[Code change snippets]
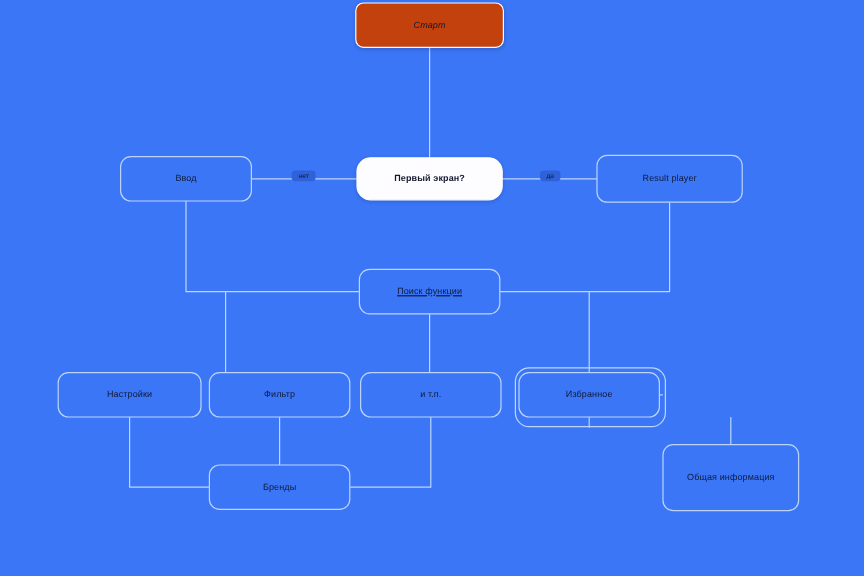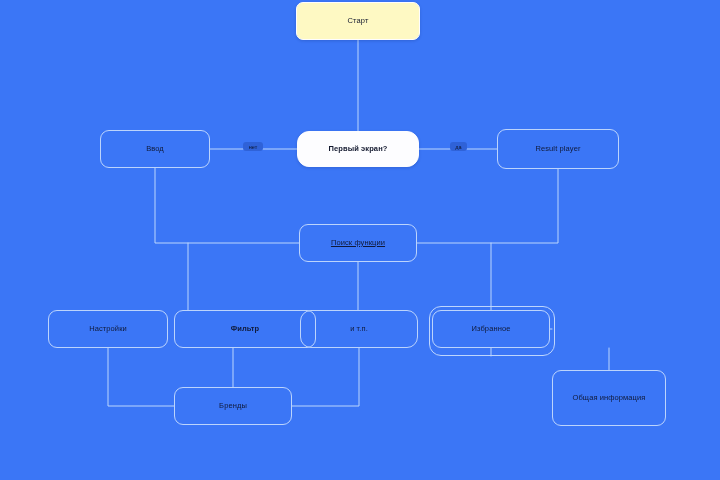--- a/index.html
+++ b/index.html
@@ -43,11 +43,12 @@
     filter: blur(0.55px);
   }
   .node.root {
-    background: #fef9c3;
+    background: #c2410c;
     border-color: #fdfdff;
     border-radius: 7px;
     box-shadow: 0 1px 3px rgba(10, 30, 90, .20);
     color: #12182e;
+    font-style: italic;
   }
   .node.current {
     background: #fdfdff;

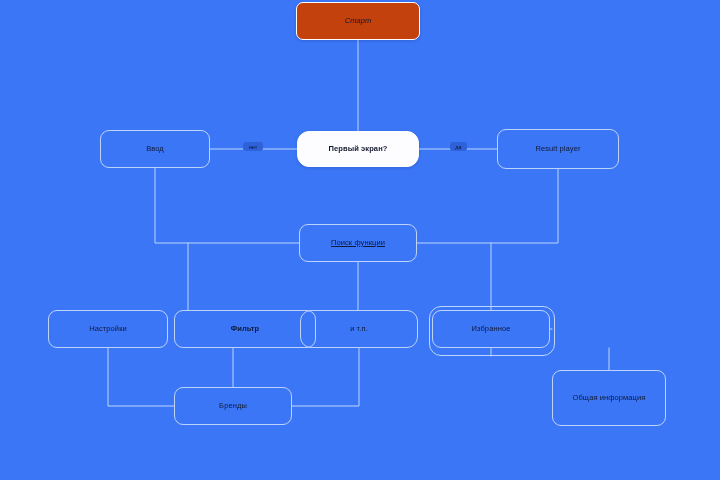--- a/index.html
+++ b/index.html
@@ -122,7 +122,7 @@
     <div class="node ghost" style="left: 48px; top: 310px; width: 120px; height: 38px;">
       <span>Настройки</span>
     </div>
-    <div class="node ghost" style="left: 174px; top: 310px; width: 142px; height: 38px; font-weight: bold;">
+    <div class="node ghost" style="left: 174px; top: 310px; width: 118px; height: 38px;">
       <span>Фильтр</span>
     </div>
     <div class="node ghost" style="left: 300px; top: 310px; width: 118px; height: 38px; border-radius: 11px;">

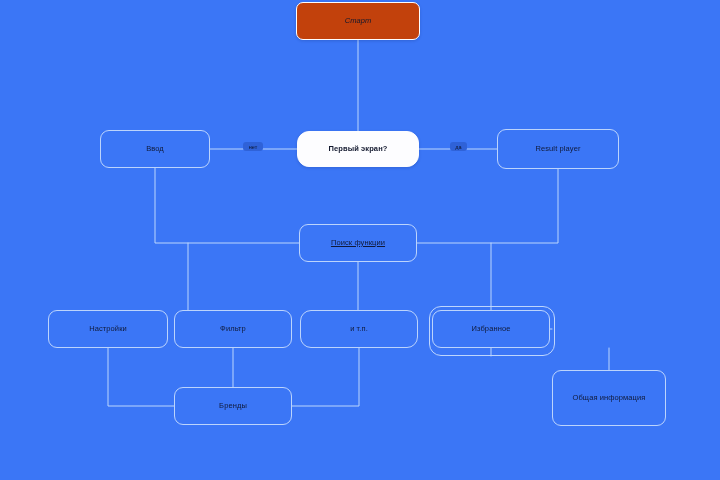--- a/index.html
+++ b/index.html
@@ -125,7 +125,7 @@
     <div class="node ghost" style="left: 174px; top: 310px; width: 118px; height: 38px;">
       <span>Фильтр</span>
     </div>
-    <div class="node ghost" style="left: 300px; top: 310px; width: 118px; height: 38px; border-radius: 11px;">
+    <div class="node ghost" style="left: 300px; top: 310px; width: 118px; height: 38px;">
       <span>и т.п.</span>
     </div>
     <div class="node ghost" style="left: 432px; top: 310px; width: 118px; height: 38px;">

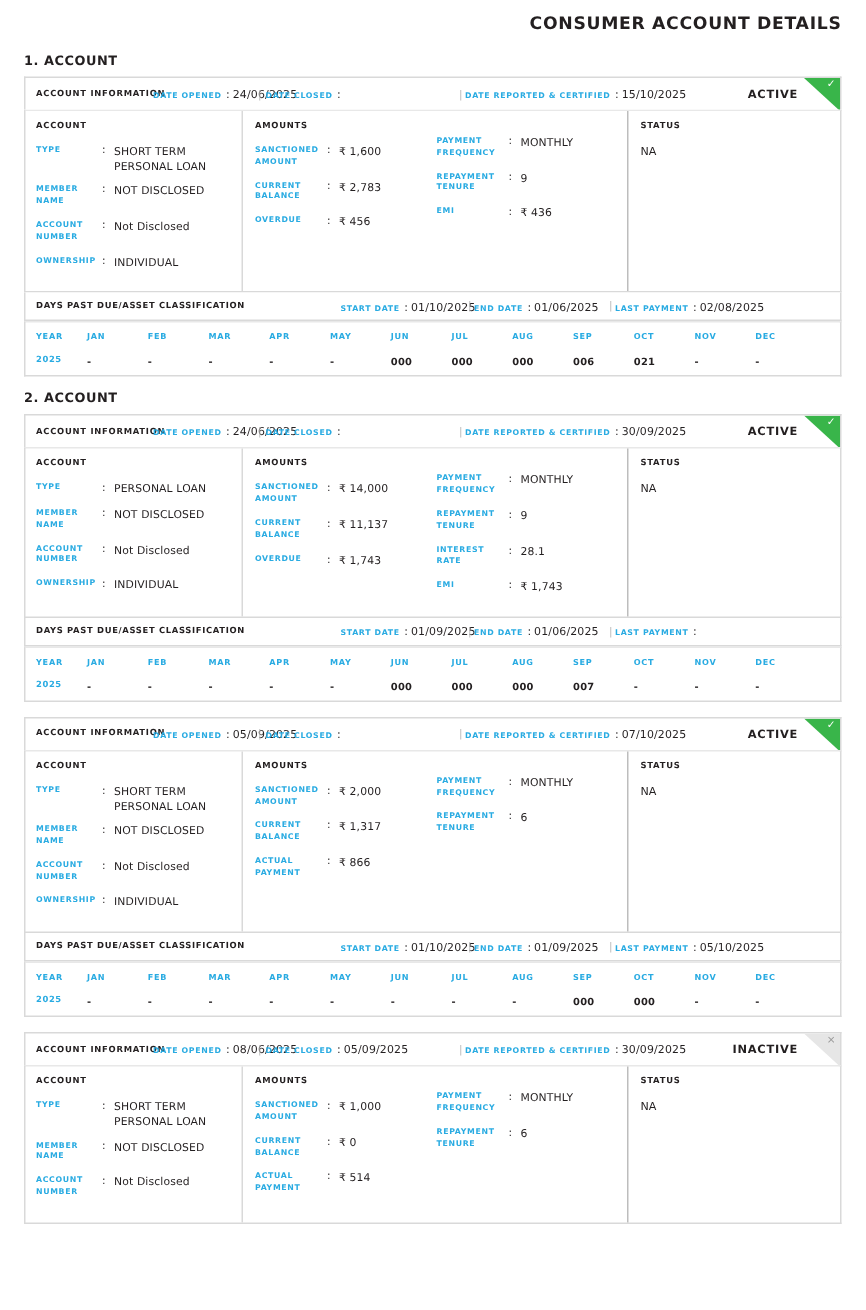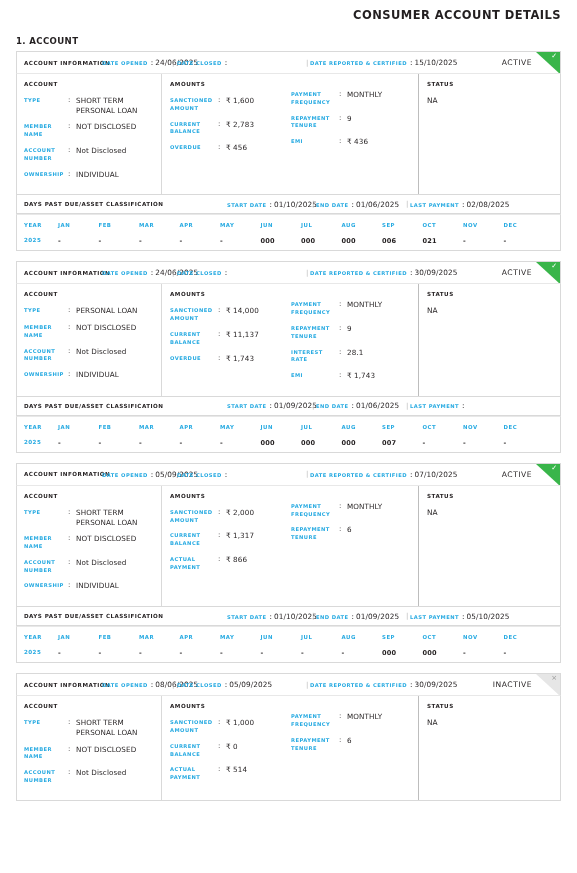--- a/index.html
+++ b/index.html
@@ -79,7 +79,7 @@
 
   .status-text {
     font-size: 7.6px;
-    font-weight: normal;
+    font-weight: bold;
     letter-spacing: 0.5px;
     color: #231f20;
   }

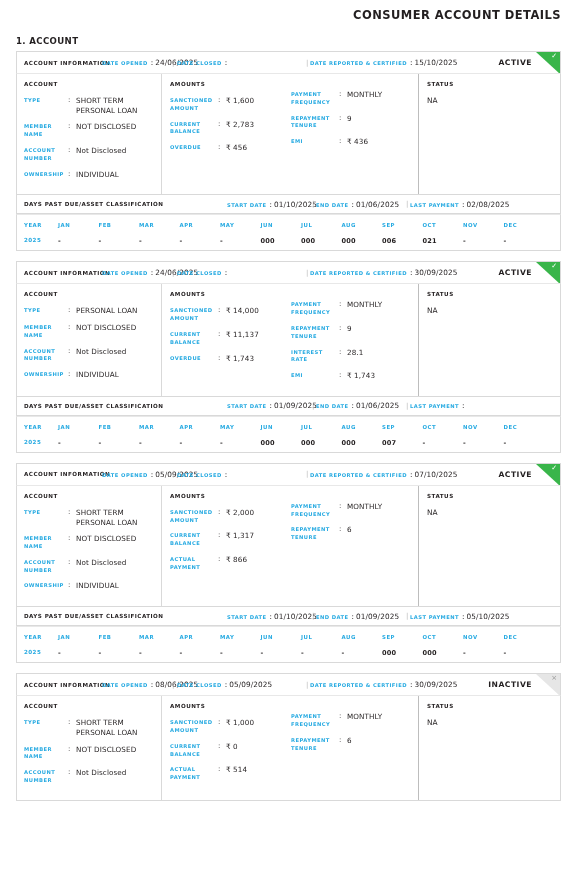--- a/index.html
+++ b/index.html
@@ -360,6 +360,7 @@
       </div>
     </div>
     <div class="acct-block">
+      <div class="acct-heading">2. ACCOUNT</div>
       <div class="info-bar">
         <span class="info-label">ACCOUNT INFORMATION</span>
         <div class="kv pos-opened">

-- BRIEF --
Your answer must be the records above, word for word, with every picture left out.

-- RESULT FOR THIS TASK --
--- a/index.html
+++ b/index.html
@@ -43,11 +43,12 @@
     filter: blur(0.55px);
   }
   .node.root {
-    background: #fef9c3;
+    background: #c2410c;
     border-color: #fdfdff;
     border-radius: 7px;
     box-shadow: 0 1px 3px rgba(10, 30, 90, .20);
     color: #12182e;
+    font-style: italic;
   }
   .node.current {
     background: #fdfdff;

--- a/index.html
+++ b/index.html
@@ -122,7 +122,7 @@
     <div class="node ghost" style="left: 48px; top: 310px; width: 120px; height: 38px;">
       <span>Настройки</span>
     </div>
-    <div class="node ghost" style="left: 174px; top: 310px; width: 142px; height: 38px; font-weight: bold;">
+    <div class="node ghost" style="left: 174px; top: 310px; width: 118px; height: 38px;">
       <span>Фильтр</span>
     </div>
     <div class="node ghost" style="left: 300px; top: 310px; width: 118px; height: 38px; border-radius: 11px;">

--- a/index.html
+++ b/index.html
@@ -125,7 +125,7 @@
     <div class="node ghost" style="left: 174px; top: 310px; width: 118px; height: 38px;">
       <span>Фильтр</span>
     </div>
-    <div class="node ghost" style="left: 300px; top: 310px; width: 118px; height: 38px; border-radius: 11px;">
+    <div class="node ghost" style="left: 300px; top: 310px; width: 118px; height: 38px;">
       <span>и т.п.</span>
     </div>
     <div class="node ghost" style="left: 432px; top: 310px; width: 118px; height: 38px;">

--- a/index.html
+++ b/index.html
@@ -79,7 +79,7 @@
 
   .status-text {
     font-size: 7.6px;
-    font-weight: normal;
+    font-weight: bold;
     letter-spacing: 0.5px;
     color: #231f20;
   }

--- a/index.html
+++ b/index.html
@@ -360,6 +360,7 @@
       </div>
     </div>
     <div class="acct-block">
+      <div class="acct-heading">2. ACCOUNT</div>
       <div class="info-bar">
         <span class="info-label">ACCOUNT INFORMATION</span>
         <div class="kv pos-opened">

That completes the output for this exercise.